_What is needed_
Once the images are removed, repeat all of the entries exactly.

_Data for analysis_

★ ★ ★ ★

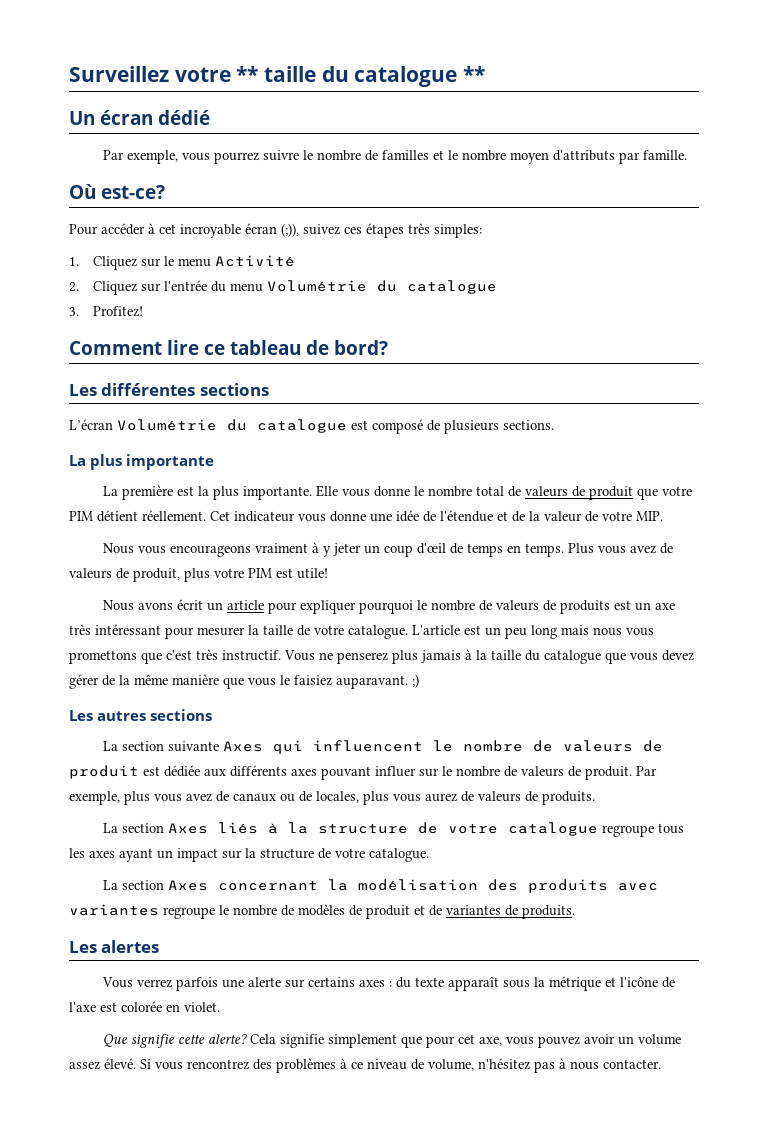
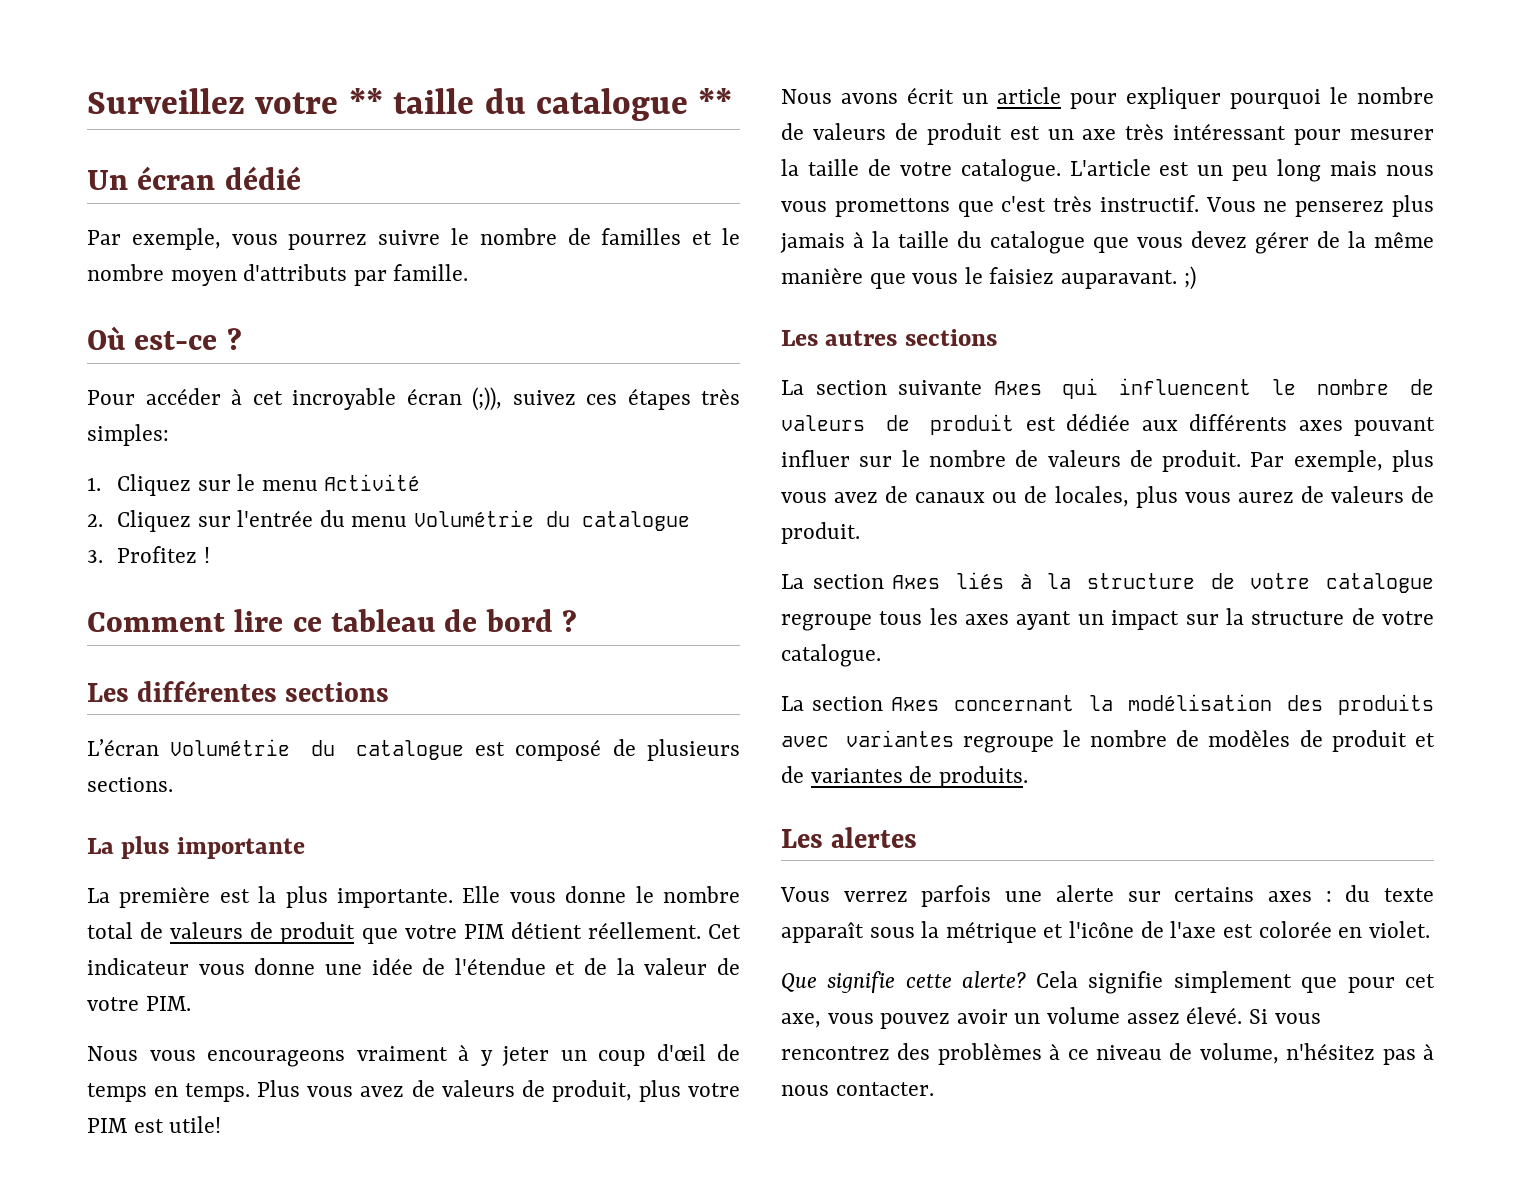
- Où est-ce?
+ Où est-ce ?
- 3. Profitez!
+ 3. Profitez !
- Comment lire ce tableau de bord?
+ Comment lire ce tableau de bord ?
- Cet indicateur vous donne une idée de l'étendue et de la valeur de votre MIP.
+ Cet indicateur vous donne une idée de l'étendue et de la valeur de votre PIM.
- Nous avons écrit un article pour expliquer pourquoi le nombre de valeurs de produits est un axe très intéressant pour mesurer la taille de votre catalogue.
+ Nous avons écrit un article pour expliquer pourquoi le nombre de valeurs de produit est un axe très intéressant pour mesurer la taille de votre catalogue.
- Par exemple, plus vous avez de canaux ou de locales, plus vous aurez de valeurs de produits.
+ Par exemple, plus vous avez de canaux ou de locales, plus vous aurez de valeurs de produit.

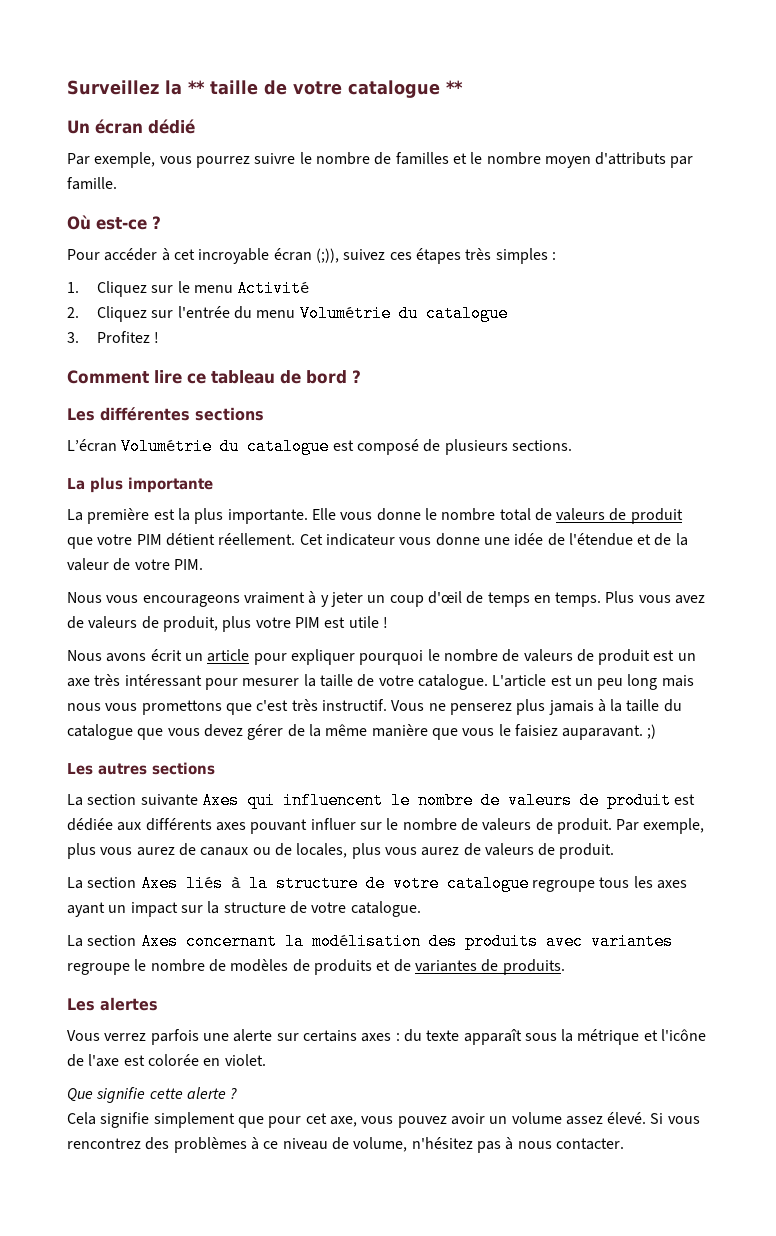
- Surveillez votre ** taille du catalogue **
+ Surveillez la ** taille de votre catalogue **
- Pour accéder à cet incroyable écran (;)), suivez ces étapes très simples:
+ Pour accéder à cet incroyable écran (;)), suivez ces étapes très simples :
- Plus vous avez de valeurs de produit, plus votre PIM est utile!
+ Plus vous avez de valeurs de produit, plus votre PIM est utile !
- Par exemple, plus vous avez de canaux ou de locales, plus vous aurez de valeurs de produit.
+ Par exemple, plus vous aurez de canaux ou de locales, plus vous aurez de valeurs de produit.
- La section Axes concernant la modélisation des produits avec variantes regroupe le nombre de modèles de produit et de variantes de produits.
+ La section Axes concernant la modélisation des produits avec variantes regroupe le nombre de modèles de produits et de variantes de produits.
- Que signifie cette alerte? Cela signifie simplement que pour cet axe, vous pouvez avoir un volume assez élevé.
+ Que signifie cette alerte ?
+ Cela signifie simplement que pour cet axe, vous pouvez avoir un volume assez élevé.

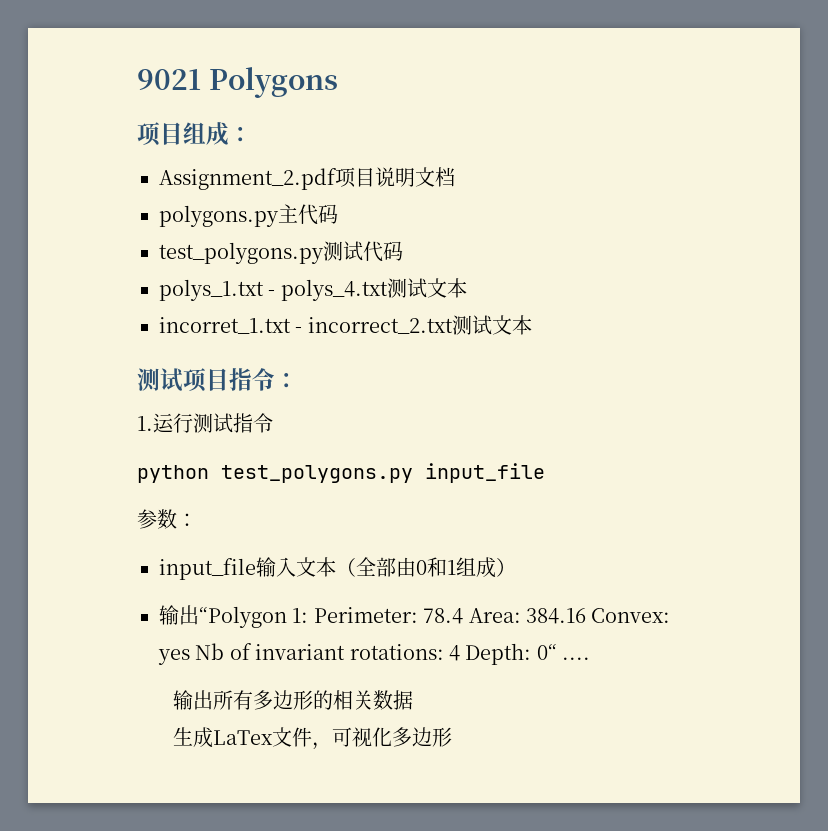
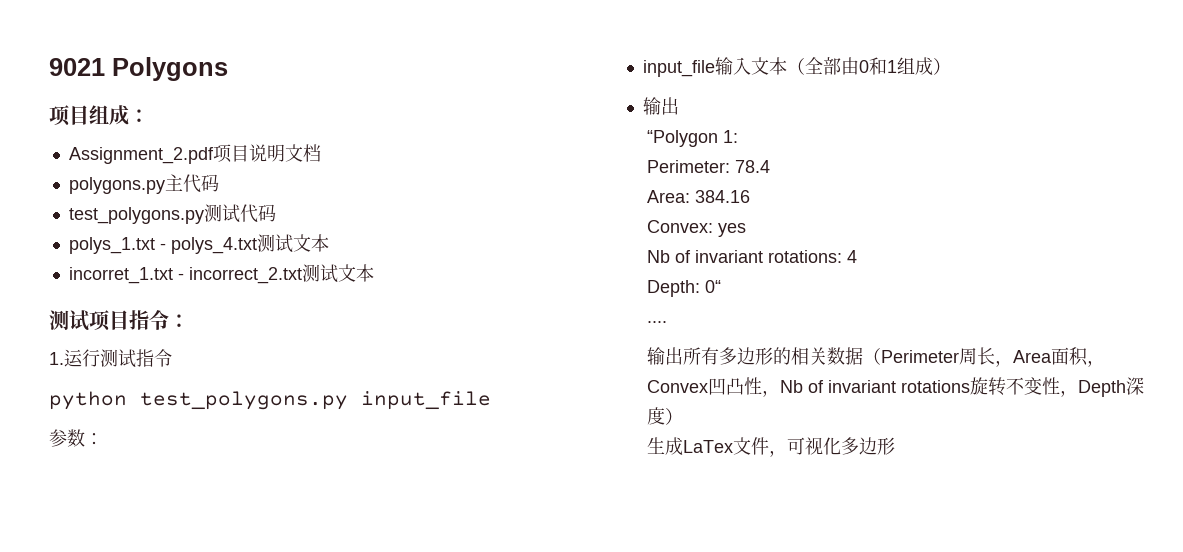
  input_file输入文本（全部由0和1组成）
- 输出“Polygon 1: Perimeter: 78.4 Area: 384.16 Convex: yes Nb of invariant rotations: 4 Depth: 0“ ....
+ 输出
+ “Polygon 1:
+ Perimeter: 78.4
+ Area: 384.16
+ Convex: yes
+ Nb of invariant rotations: 4
+ Depth: 0“
+ ....
- 输出所有多边形的相关数据
+ 输出所有多边形的相关数据（Perimeter周长，Area面积，Convex凹凸性，Nb of invariant rotations旋转不变性，Depth深度）

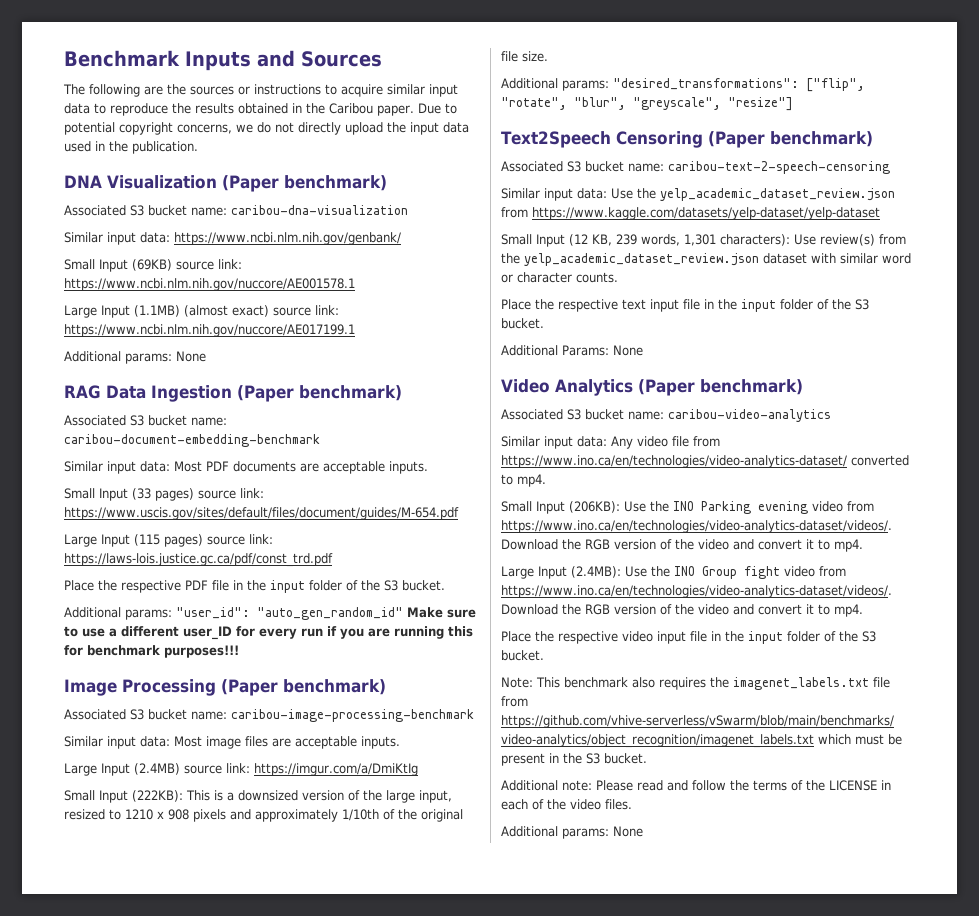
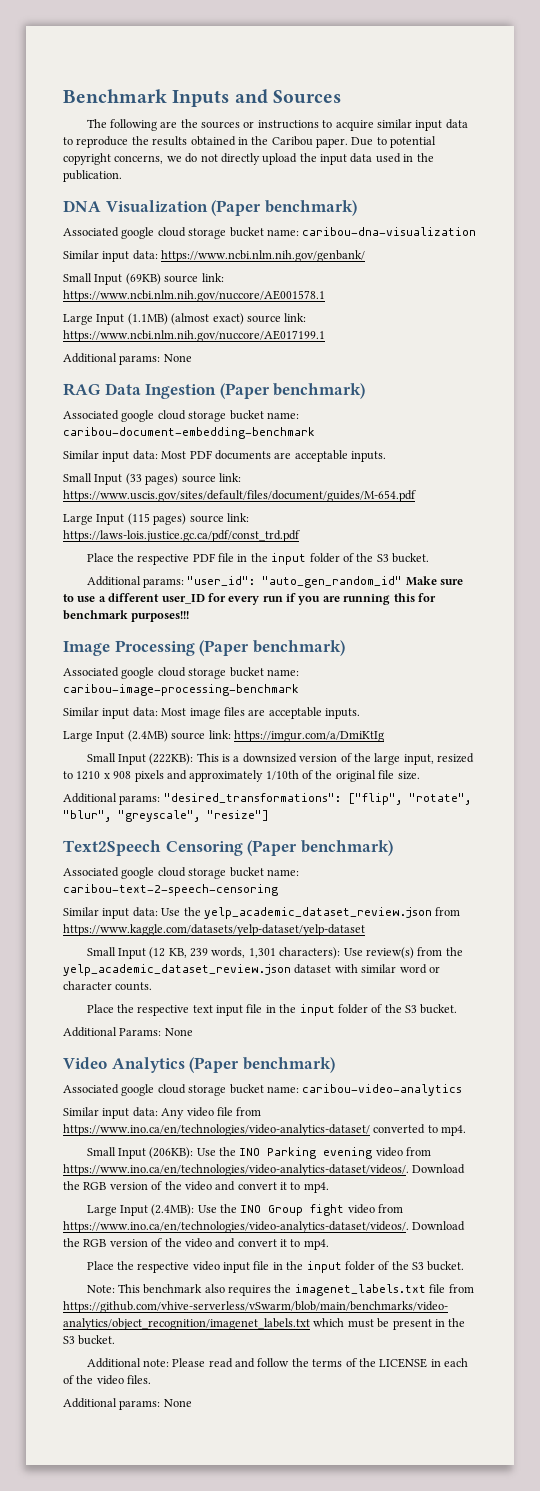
- Associated S3 bucket name: caribou-dna-visualization
+ Associated google cloud storage bucket name: caribou-dna-visualization
- Associated S3 bucket name: caribou-document-embedding-benchmark
+ Associated google cloud storage bucket name: caribou-document-embedding-benchmark
- Associated S3 bucket name: caribou-image-processing-benchmark
+ Associated google cloud storage bucket name: caribou-image-processing-benchmark
- Associated S3 bucket name: caribou-text-2-speech-censoring
+ Associated google cloud storage bucket name: caribou-text-2-speech-censoring
- Associated S3 bucket name: caribou-video-analytics
+ Associated google cloud storage bucket name: caribou-video-analytics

★ ★ ★ ★

_Written solution_
- Où est-ce?
+ Où est-ce ?
- 3. Profitez!
+ 3. Profitez !
- Comment lire ce tableau de bord?
+ Comment lire ce tableau de bord ?
- Cet indicateur vous donne une idée de l'étendue et de la valeur de votre MIP.
+ Cet indicateur vous donne une idée de l'étendue et de la valeur de votre PIM.
- Nous avons écrit un article pour expliquer pourquoi le nombre de valeurs de produits est un axe très intéressant pour mesurer la taille de votre catalogue.
+ Nous avons écrit un article pour expliquer pourquoi le nombre de valeurs de produit est un axe très intéressant pour mesurer la taille de votre catalogue.
- Par exemple, plus vous avez de canaux ou de locales, plus vous aurez de valeurs de produits.
+ Par exemple, plus vous avez de canaux ou de locales, plus vous aurez de valeurs de produit.

- Surveillez votre ** taille du catalogue **
+ Surveillez la ** taille de votre catalogue **
- Pour accéder à cet incroyable écran (;)), suivez ces étapes très simples:
+ Pour accéder à cet incroyable écran (;)), suivez ces étapes très simples :
- Plus vous avez de valeurs de produit, plus votre PIM est utile!
+ Plus vous avez de valeurs de produit, plus votre PIM est utile !
- Par exemple, plus vous avez de canaux ou de locales, plus vous aurez de valeurs de produit.
+ Par exemple, plus vous aurez de canaux ou de locales, plus vous aurez de valeurs de produit.
- La section Axes concernant la modélisation des produits avec variantes regroupe le nombre de modèles de produit et de variantes de produits.
+ La section Axes concernant la modélisation des produits avec variantes regroupe le nombre de modèles de produits et de variantes de produits.
- Que signifie cette alerte? Cela signifie simplement que pour cet axe, vous pouvez avoir un volume assez élevé.
+ Que signifie cette alerte ?
+ Cela signifie simplement que pour cet axe, vous pouvez avoir un volume assez élevé.

  input_file输入文本（全部由0和1组成）
- 输出“Polygon 1: Perimeter: 78.4 Area: 384.16 Convex: yes Nb of invariant rotations: 4 Depth: 0“ ....
+ 输出
+ “Polygon 1:
+ Perimeter: 78.4
+ Area: 384.16
+ Convex: yes
+ Nb of invariant rotations: 4
+ Depth: 0“
+ ....
- 输出所有多边形的相关数据
+ 输出所有多边形的相关数据（Perimeter周长，Area面积，Convex凹凸性，Nb of invariant rotations旋转不变性，Depth深度）

- Associated S3 bucket name: caribou-dna-visualization
+ Associated google cloud storage bucket name: caribou-dna-visualization
- Associated S3 bucket name: caribou-document-embedding-benchmark
+ Associated google cloud storage bucket name: caribou-document-embedding-benchmark
- Associated S3 bucket name: caribou-image-processing-benchmark
+ Associated google cloud storage bucket name: caribou-image-processing-benchmark
- Associated S3 bucket name: caribou-text-2-speech-censoring
+ Associated google cloud storage bucket name: caribou-text-2-speech-censoring
- Associated S3 bucket name: caribou-video-analytics
+ Associated google cloud storage bucket name: caribou-video-analytics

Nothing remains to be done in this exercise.